O estudo sobre o desmatamento e supressão vegetal é feito anualmente pelas instituições, e a última versão havia sido divulgada poucos dias antes do desastre causado pela barragem da Samarco. Após o rompimento, a fundação e o Inpe decidiram fazer um novo levantamento para detectar o que foi destruído pela lama. Imagens de satélite dos dias 25 de setembro e 12 de novembro foram usadas na última análise.

O estudo constatou que os rejeitos impactaram uma área total de 1.775 hectares (17 km²), equivalente a 2.150 estádios do tamanho do Mineirão. A lama chegou a regiões de vegetação nativa, sendo 236 hectares de florestas nativas e outros 88 hectares de vegetação natural (um total de 324 hectares).

De acordo com a diretora-executiva do SOS Mata Atlântica, Marica Hirota, a destruição deve servir para mobilizar governos e sociedade para aperfeiçoar os mecanismos de controle de atividades de grandes impactos ao meio ambiente.

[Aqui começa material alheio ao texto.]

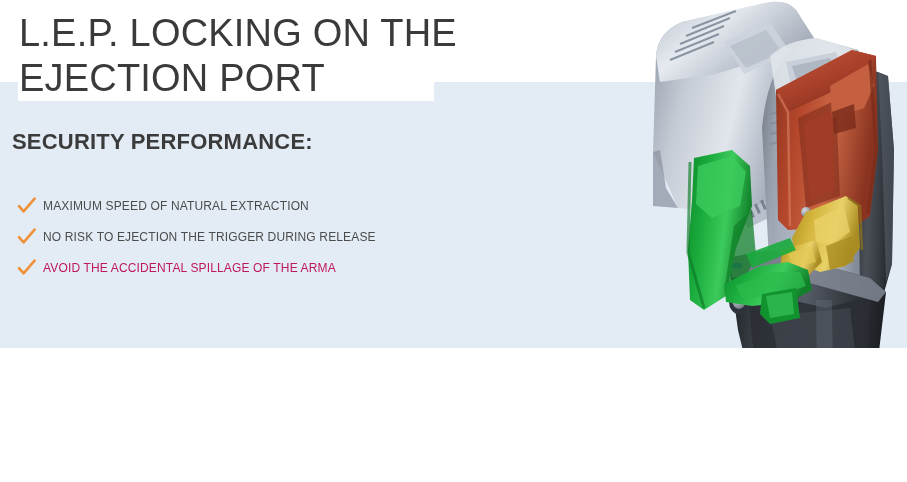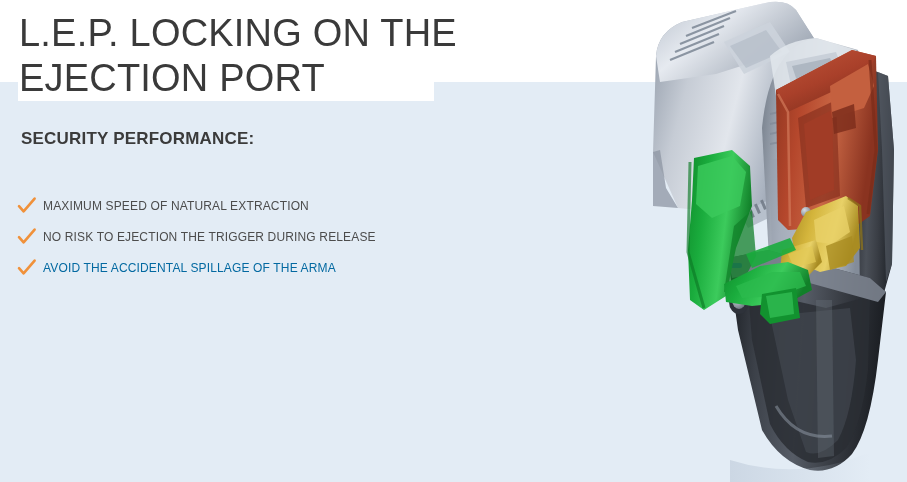"L.E.P. LOCKING ON THE" #slide { height: 482px -> 348px }
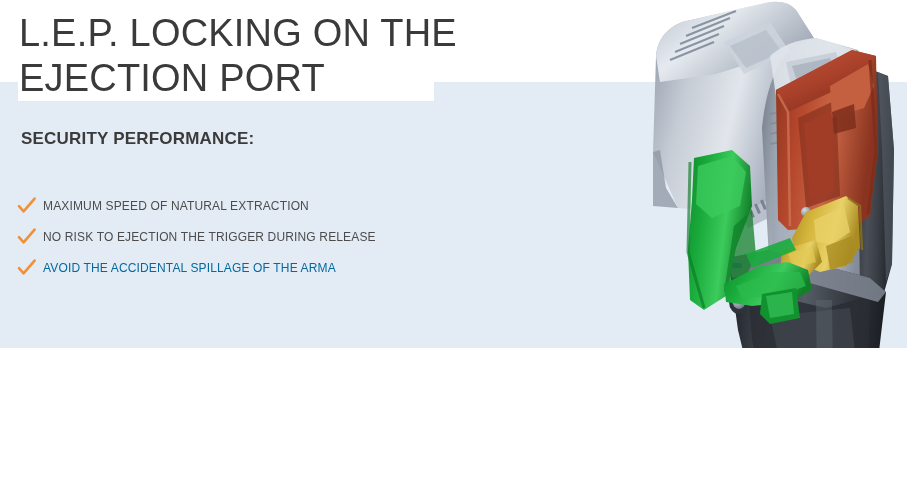"SECURITY PERFORMANCE:" .subtitle { font-size: 17px -> 22px; left: 21px -> 12px }
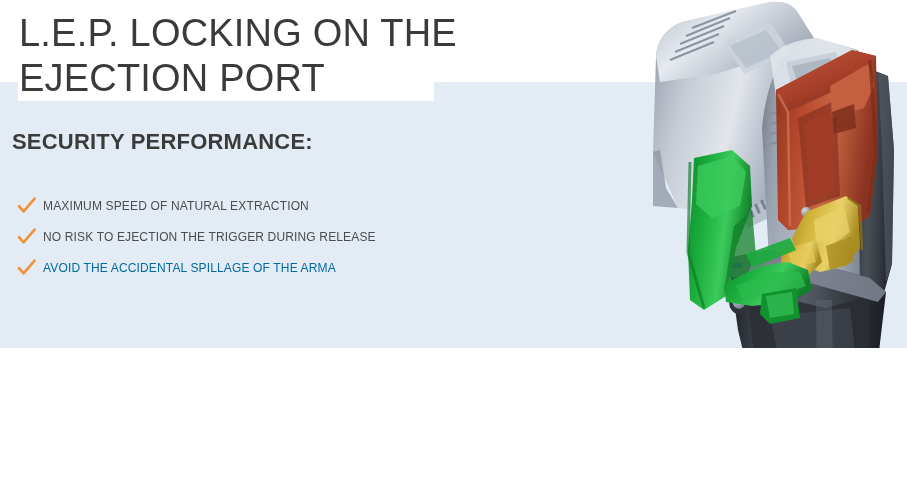"AVOID THE ACCIDENTAL SPILLAGE OF" span.bullet-label { color: #0369a1 -> #be185d }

“Minas Gerais já é um Estado bastante castigado em relação à supressão de vegetação nativa e foi campeão do ranking do desmatamento da Mata Atlântica por cinco anos consecutivos. A tragédia de Mariana, com seu rastro de degradação, se soma a essa realidade e reflete as trágicas consequências do desmonte gradativo da legislação ambiental brasileira e da sua não aplicação”, conclui Marcia Hirota.

Usina

Foram analisados 114 km de cursos d’água e a vegetação em seu entorno, desde a barragem de Mariana, onde ocorreu o rompimento, até a represa da Usina de Candonga (UHE Risoleta Neves), no município de Rio Doce.

Segundo Flávio Jorge Ponzoni, pesquisador e coordenador técnico do estudo pelo Inpe, a represa da Usina Candonga absorveu o impacto da onda de lama que afetou a área do entorno dos rios e evitou que a vegetação fosse destruída depois desse ponto. “Após a represa, o impacto foi no leito do rio, na qualidade da água e no deslocamento de sedimentos, não havendo remoção de vegetação nas margens dos rios, ou ao menos na escala do estudo, que considera áreas com no mínimo 1 hectare”, explica.

cobertura florestal

Saiba mais sobre o trabalho

Hidrografia. A lama atingiu 680 km de cursos d’água, entre eles 114 km da barragem até a usina de Candonga, parte já analisada pelo SOS Mata Atlântica e pelo Inpe. Após a Usina de Candonga, são 403 km do rio Doce até a divisa com o Espírito Santo e mais 161 km até o mar. Uma equipe das duas entidades está agora em expedição por esse trecho para analisar o impacto pelo rio Doce.

Vegetação. Além dos 324 hectares de mata, há 1.451 hectares de áreas urbanas, pastagem e agricultura afetados.

Pontos afetados. As áreas atingidas de florestas remanescentes (236 ha) estavam todas em Mariana. Já no caso de vegetação nativa, foram 58 hectares em Mariana e 3 hectares em Barra Longa. Nos outros lugares, o impacto foi em matas, várzeas, áreas urbanas, pastagens e agricultura. Foram 493 hectares em Barra Longa, 163 ha em Rio Doce, 67 ha em Santa Cruz do Escalvado e 40 ha em Ponte Nova.

ImportânciaA área devastada, segundo o estudo, é importante no contexto local, em especial para a proteção do solo e preservação da quantidade e qualidade da água que abastece a região.